Our recommendation: Test all three in parallel with a 5-person pilot team for 2 weeks. Field feedback will decide better than any theoretical comparison.

8 Questions to Ask Before Choosing

Before subscribing to a tool, ask yourself these questions. They will help you clarify your real priorities.

  1. What is your dominant billing model? Fixed-price, time-and-materials, or a mix? If time-and-materials, Harvest has an advantage. If fixed-price, Mataee is better suited.
  2. How many active projects do you manage simultaneously? Fewer than 5: Toggl is sufficient. More than 10: Mataee's milestone structure becomes a clear advantage.
  3. Is your team comfortable in English? If not, a French-language tool will avoid a silent adoption barrier.
  4. Do you need to report time spent to your clients? If yes, the quality of PDF exports and report structure are decisive.
  5. What is your current stack? List the tools you already use and check the native integrations of each time tracker.
  6. Who will administer the tool day-to-day? A project manager? The director? An office manager? The administrator's profile influences the acceptable level of complexity.
  7. What budget are you willing to invest? Compare the tool's cost to the cost of hours lost due to lack of tracking. A detailed tool comparison is available in our article on time tracking software for web agencies.
  8. Are you ready to enforce daily entry? Regardless of the tool, without regular entry by the team, the data is unusable. The question is not technical, it's managerial.
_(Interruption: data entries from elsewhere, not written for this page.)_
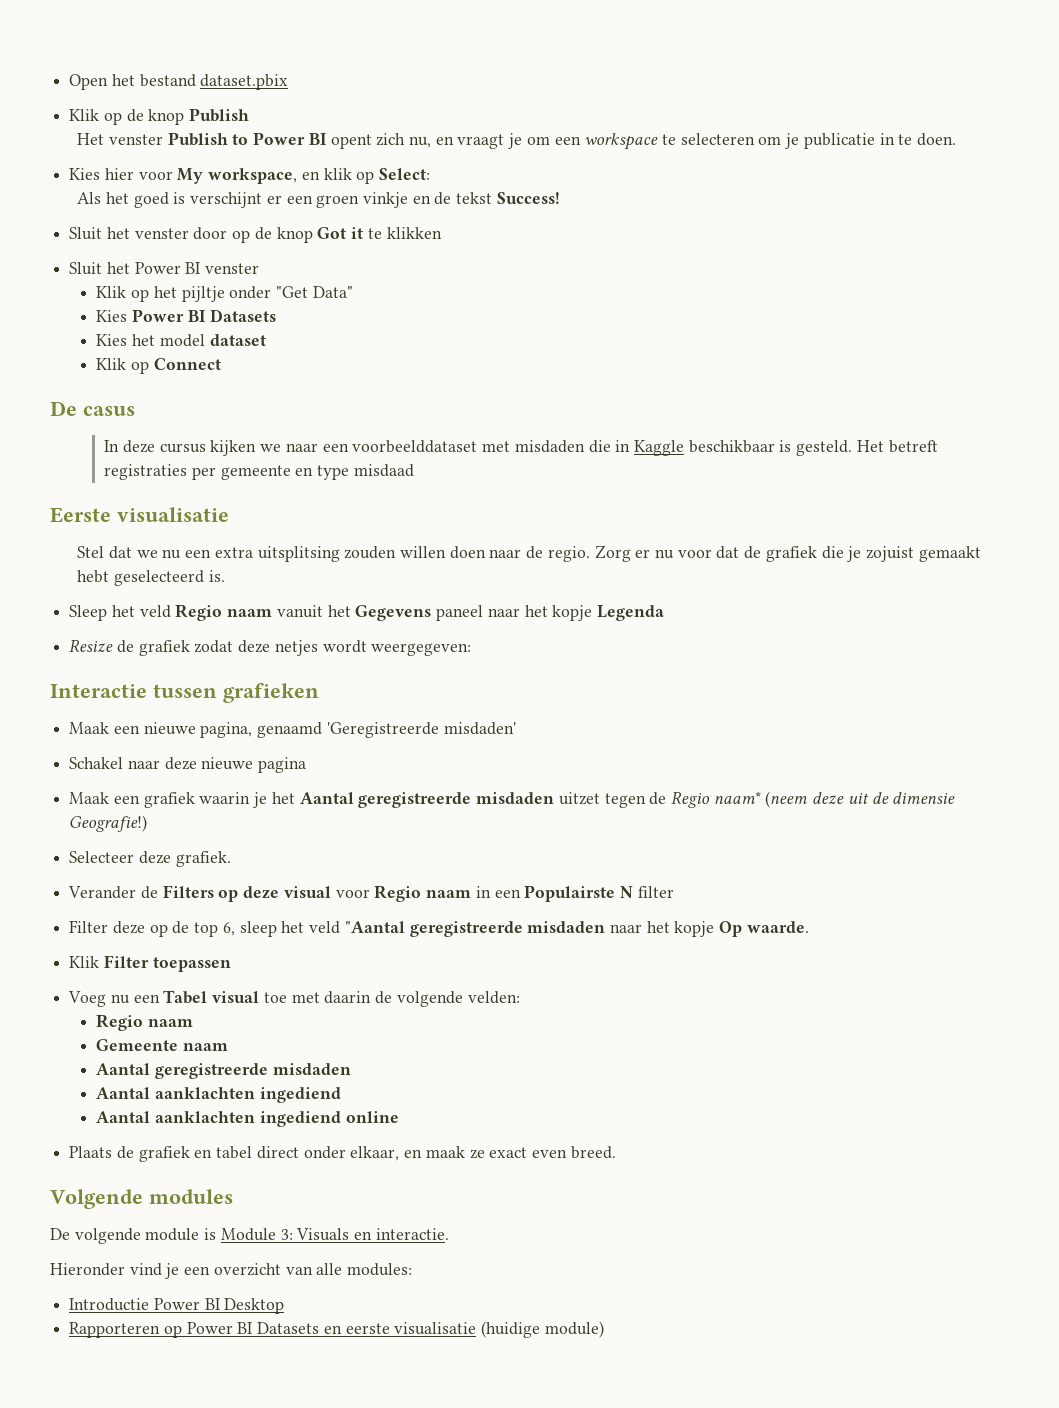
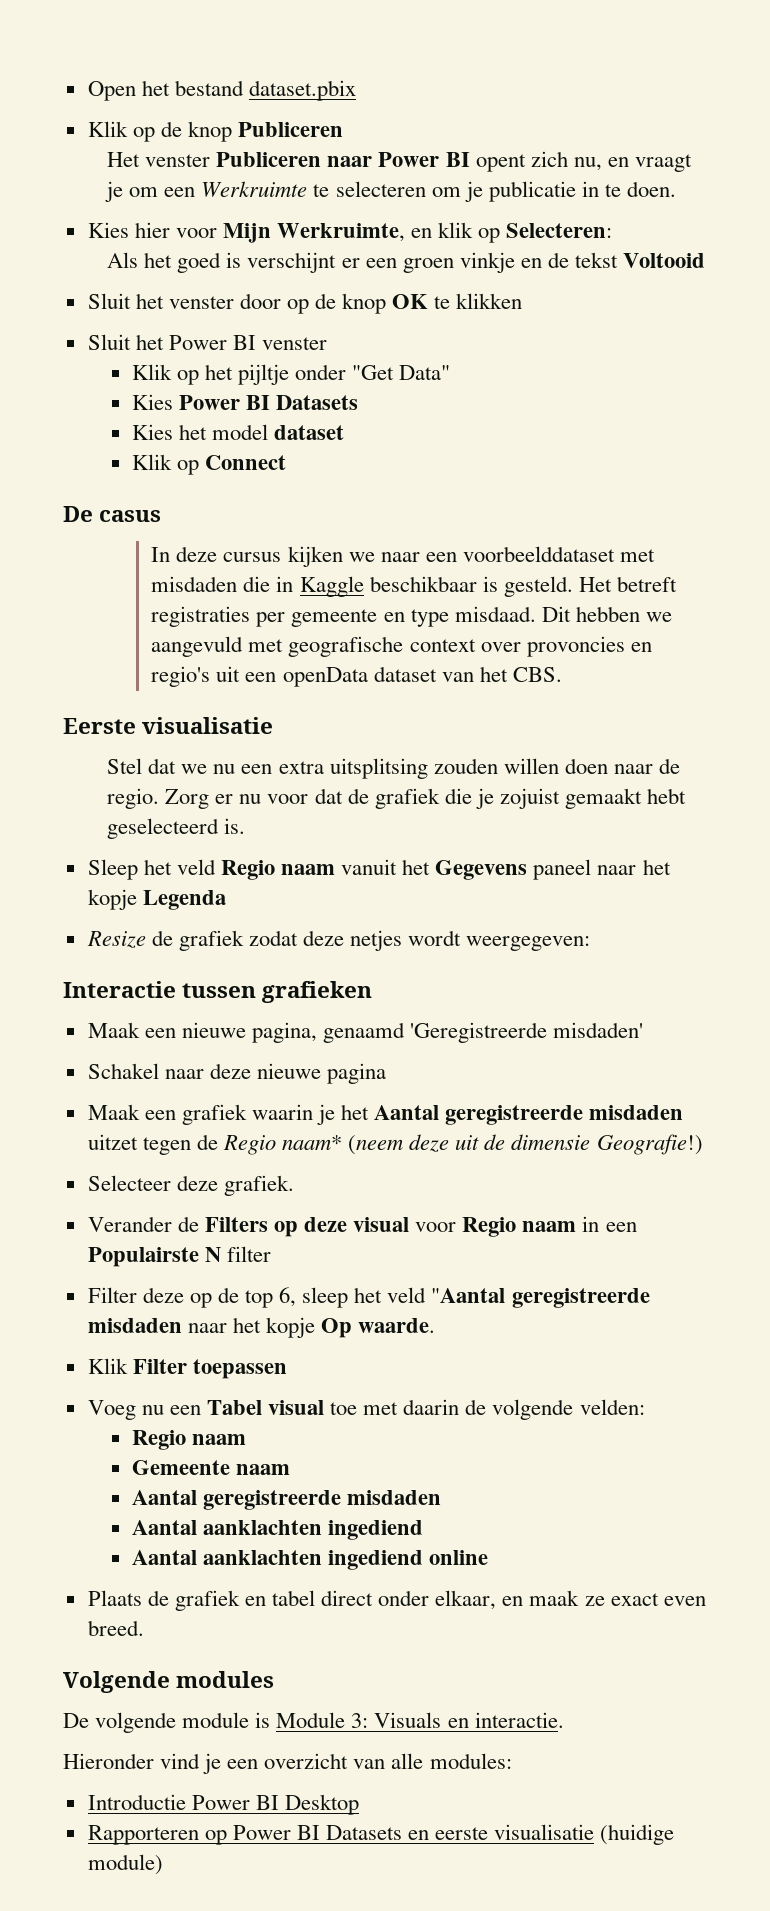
- Klik op de knop Publish
+ Klik op de knop Publiceren
- Het venster Publish to Power BI opent zich nu, en vraagt je om een workspace te selecteren om je publicatie in te doen.
+ Het venster Publiceren naar Power BI opent zich nu, en vraagt je om een Werkruimte te selecteren om je publicatie in te doen.
- Kies hier voor My workspace, en klik op Select:
+ Kies hier voor Mijn Werkruimte, en klik op Selecteren:
- Als het goed is verschijnt er een groen vinkje en de tekst Success!
+ Als het goed is verschijnt er een groen vinkje en de tekst Voltooid
- Sluit het venster door op de knop Got it te klikken
+ Sluit het venster door op de knop OK te klikken
- Het betreft registraties per gemeente en type misdaad
+ Het betreft registraties per gemeente en type misdaad. Dit hebben we aangevuld met geografische context over provoncies en regio's uit een openData dataset van het CBS.

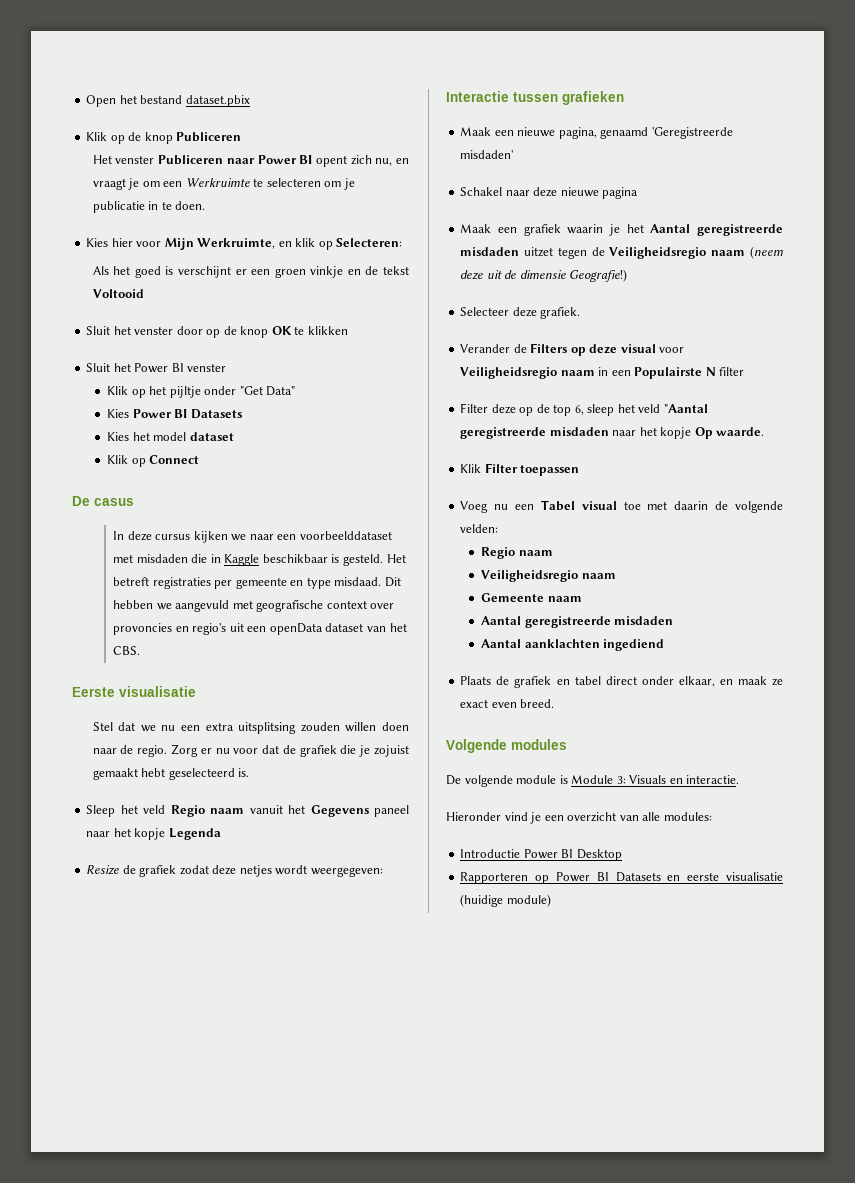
- Maak een grafiek waarin je het Aantal geregistreerde misdaden uitzet tegen de Regio naam* (neem deze uit de dimensie Geografie!)
+ Maak een grafiek waarin je het Aantal geregistreerde misdaden uitzet tegen de Veiligheidsregio naam (neem deze uit de dimensie Geografie!)
- Verander de Filters op deze visual voor Regio naam in een Populairste N filter
+ Verander de Filters op deze visual voor Veiligheidsregio naam in een Populairste N filter
  Voeg nu een Tabel visual toe met daarin de volgende velden:
  Regio naam
+ Veiligheidsregio naam
- Aantal aanklachten ingediend online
What This Comparison Doesn't Say

One final point, often neglected in tool comparisons. The time tracker is a tool. It solves nothing on its own. If your agency lacks a culture of time tracking, if entry is not a clear expectation from management, if the collected data is not used for management -- then Toggl, Harvest, and Mataee will all give the same result: a tool abandoned after 3 months.

The choice of tool matters. But the management decision to enforce it, to exploit it, and to keep it alive matters more. The best time tracker is the one your team actually uses, every day, without exception.